GIVEN DATA:
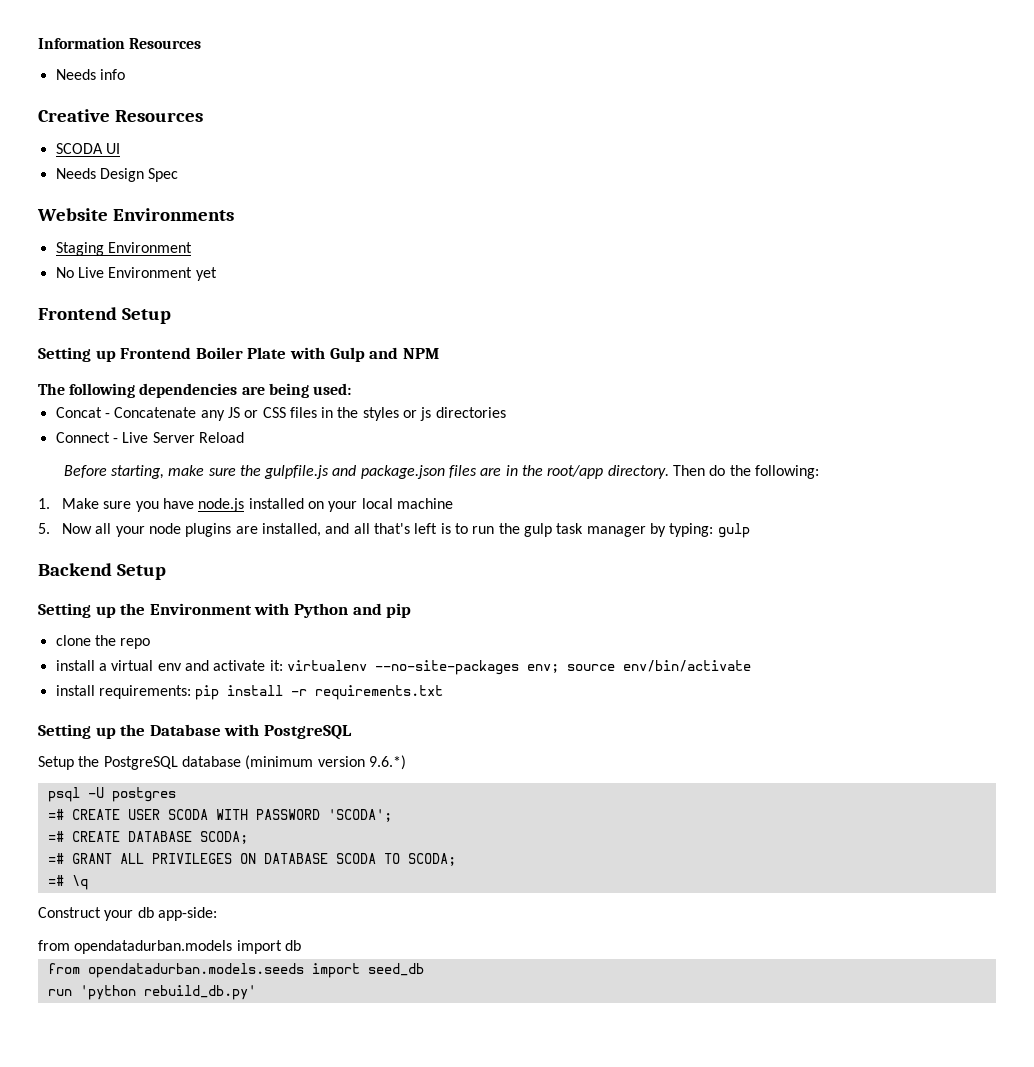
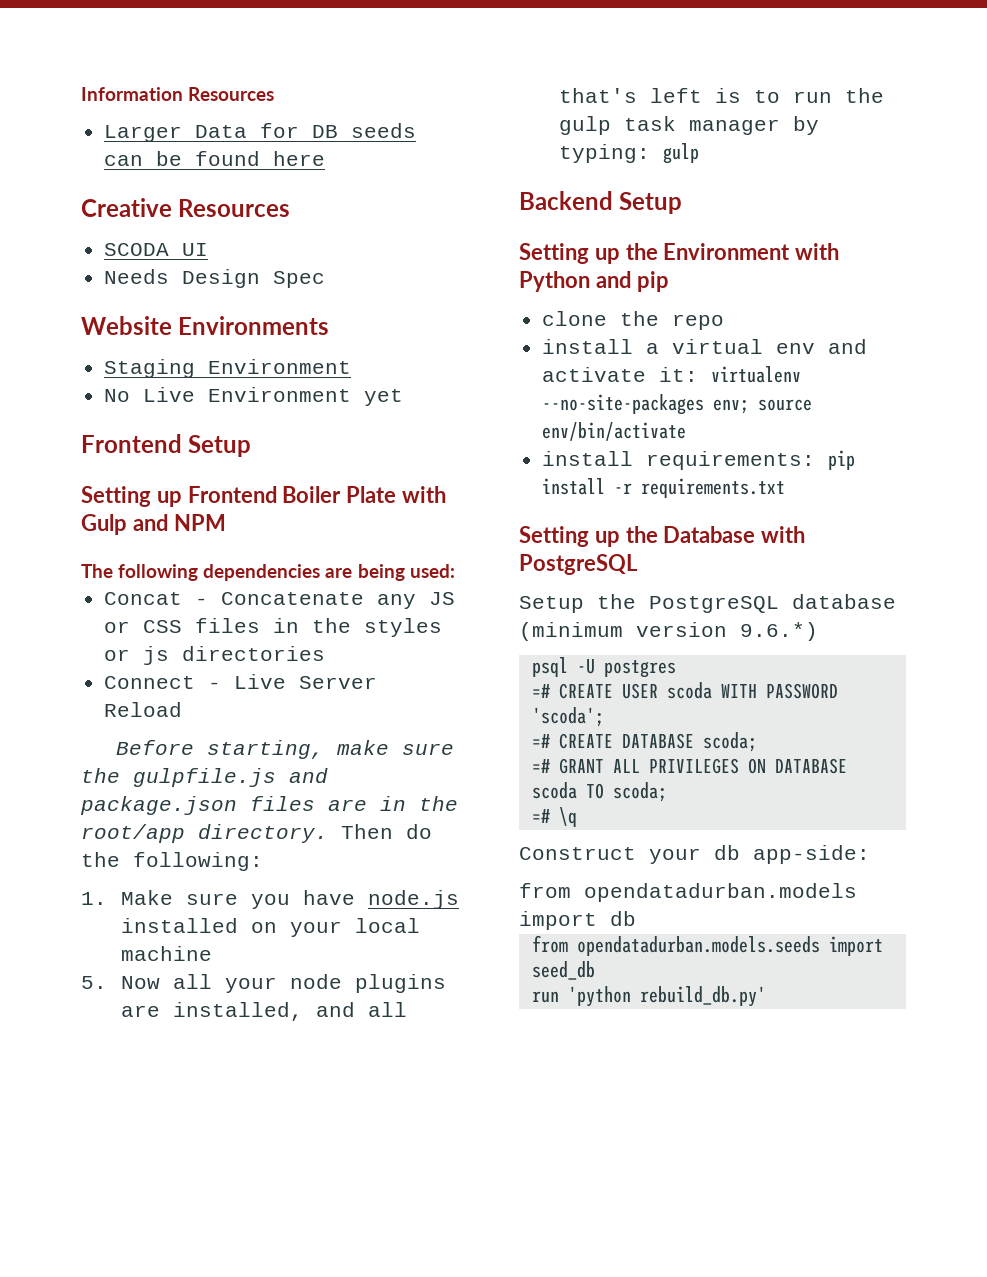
[55,69,125,80] Needs info -> [104,123,417,142] [104,151,326,166] Larger Data for DB seeds can be found here
[167,809,208,820] SCODA -> [666,682,712,699] scoda
[327,809,392,822] 'SCODA'; -> [531,707,604,727] 'scoda';
[199,831,248,844] SCODA; -> [702,732,757,752] scoda;
[335,853,456,866] SCODA TO SCODA; -> [531,782,667,802] scoda TO scoda;

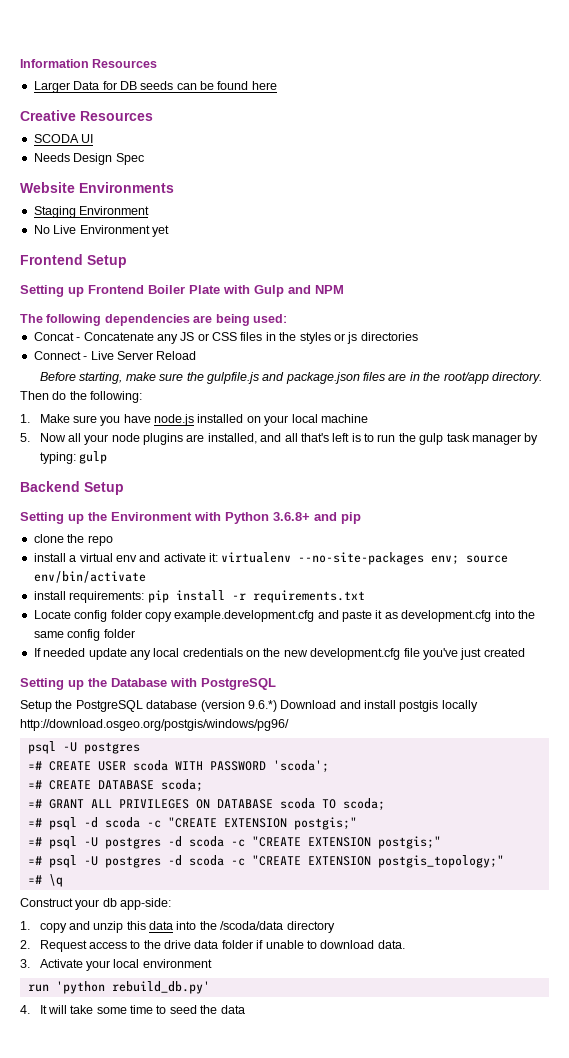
(590, 281) none -> [273,512,310,521] 3.6.8+
(786, 488) none -> [33,610,535,622] [33,629,135,641] [33,648,525,660] // Locate config folder copy example.development.cfg and paste it as development.cfg into the same config folder // If needed update any local credentials on the new development.cfg file you've just created
[519,622,727,641] (minimum version -> [200,700,245,712] (version
(818, 631) none -> [280,700,478,712] [20,719,289,731] Download and install postgis locally http://download.osgeo.org/postgis/windows/pg96/
(667, 792) none -> [27,817,357,830] [27,836,441,849] [27,855,504,868] // =# psql -d scoda -c "CREATE EXTENSION postgis;" // =# psql -U postgres -d scoda -c "CREATE EXTENSION postgis;" // =# psql -U postgres -d scoda -c "CREATE EXTENSION postgis_topology;"
[519,883,857,902] [519,911,636,930] [531,935,883,956] [531,961,595,980] [531,986,766,1007] from opendatadurban.models import db // from opendatadurban.models.seeds import seed_db // run 'python rebuild_db.py' -> [20,921,335,933] [20,940,405,952] [20,959,212,971] [27,981,210,994] [20,1005,245,1014] 1. copy and unzip this data into the /scoda/data directory // 2. Request access to the drive data folder if unable to download data. // 3. Activate your local environment // run 'python rebuild_db.py' // 4. It will take some time to seed the data

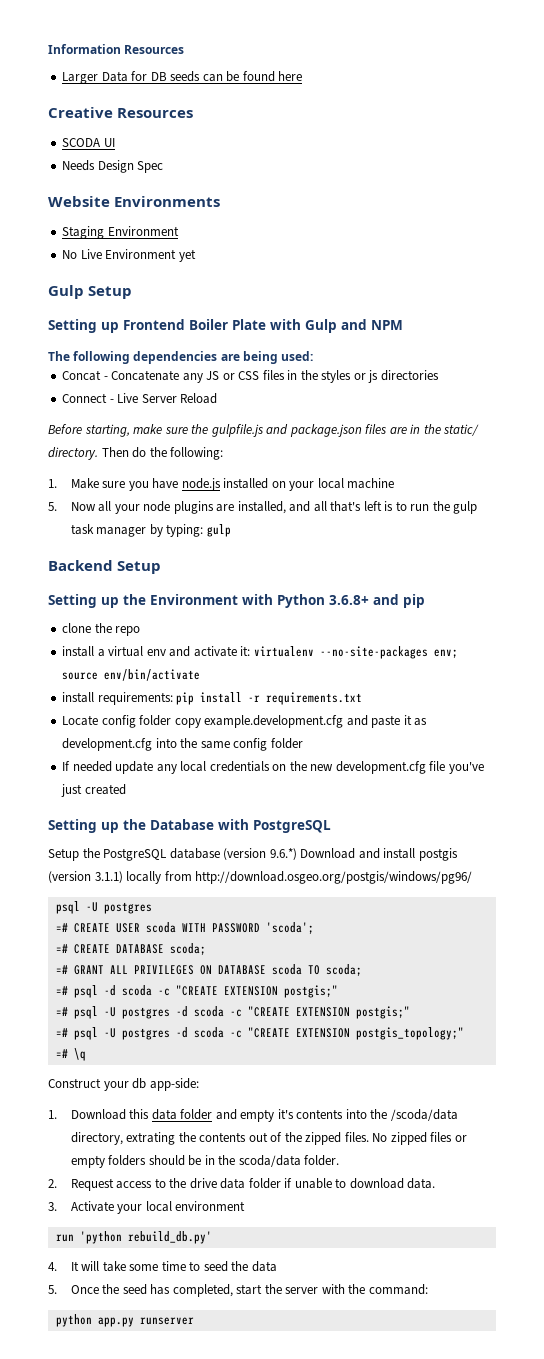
[20,254,83,265] Frontend -> [48,285,84,299] Gulp
[443,372,489,384] root/app -> [443,424,480,436] static/
[441,700,478,712] locally -> [48,871,192,884] (version 3.1.1) locally from
[39,921,335,933] copy and unzip this data into the /scoda/data directory -> [70,1109,458,1122] [70,1132,467,1145] [70,1155,340,1168] Download this data folder and empty it's contents into the /scoda/data directory, extrating the contents out of the zipped files. No zipped files or empty folders should be in the scoda/data folder.
(245, 1009) none -> [48,1284,428,1297] [55,1314,194,1327] // 5. Once the seed has completed, start the server with the command: // python app.py runserver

THE TASK:
Copy all lines from the entries that contain the word "postgis".

OUTPUT FOR THIS TASK:
(818, 631) none -> [280,700,478,712] [20,719,289,731] Download and install postgis locally http://download.osgeo.org/postgis/windows/pg96/
(667, 792) none -> [27,817,357,830] [27,836,441,849] [27,855,504,868] // =# psql -d scoda -c "CREATE EXTENSION postgis;" // =# psql -U postgres -d scoda -c "CREATE EXTENSION postgis;" // =# psql -U postgres -d scoda -c "CREATE EXTENSION postgis_topology;"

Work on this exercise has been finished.